• Work required: The lines to copy are those holding the string "discount" in the entries below.

• Dataset excerpts:
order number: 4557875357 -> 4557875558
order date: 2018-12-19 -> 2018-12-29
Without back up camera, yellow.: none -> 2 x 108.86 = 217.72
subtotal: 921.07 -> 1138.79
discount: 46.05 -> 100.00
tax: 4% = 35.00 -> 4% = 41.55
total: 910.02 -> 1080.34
* * *
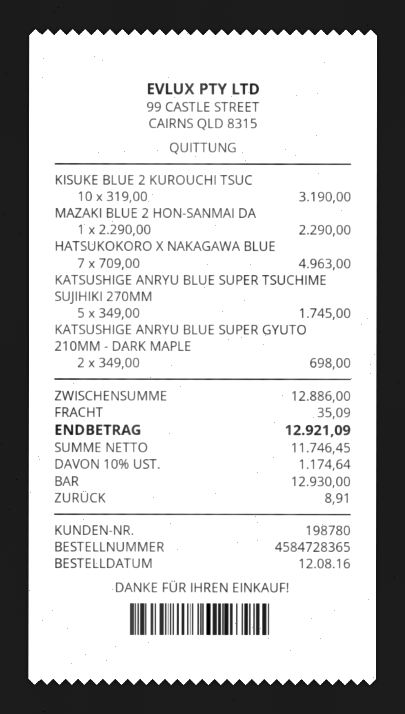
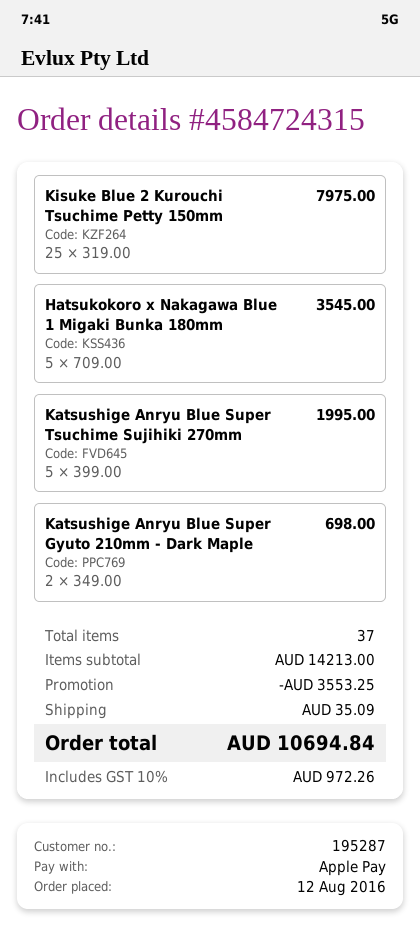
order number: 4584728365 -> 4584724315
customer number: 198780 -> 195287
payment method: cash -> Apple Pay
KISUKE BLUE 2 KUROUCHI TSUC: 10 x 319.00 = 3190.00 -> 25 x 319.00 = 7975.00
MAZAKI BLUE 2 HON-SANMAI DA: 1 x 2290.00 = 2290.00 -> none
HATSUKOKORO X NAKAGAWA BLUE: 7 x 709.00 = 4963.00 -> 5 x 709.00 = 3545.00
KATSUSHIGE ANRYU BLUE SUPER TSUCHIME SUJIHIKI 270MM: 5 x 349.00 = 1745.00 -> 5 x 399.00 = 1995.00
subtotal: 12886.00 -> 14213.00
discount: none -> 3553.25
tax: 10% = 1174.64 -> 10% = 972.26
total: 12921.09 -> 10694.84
--
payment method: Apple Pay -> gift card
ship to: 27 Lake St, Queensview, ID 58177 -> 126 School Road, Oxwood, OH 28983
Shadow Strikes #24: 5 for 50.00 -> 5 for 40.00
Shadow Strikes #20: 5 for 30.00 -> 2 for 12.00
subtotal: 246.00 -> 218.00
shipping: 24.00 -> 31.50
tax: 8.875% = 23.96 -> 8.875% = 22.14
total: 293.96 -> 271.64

• Answer:
discount: 46.05 -> 100.00
discount: none -> 3553.25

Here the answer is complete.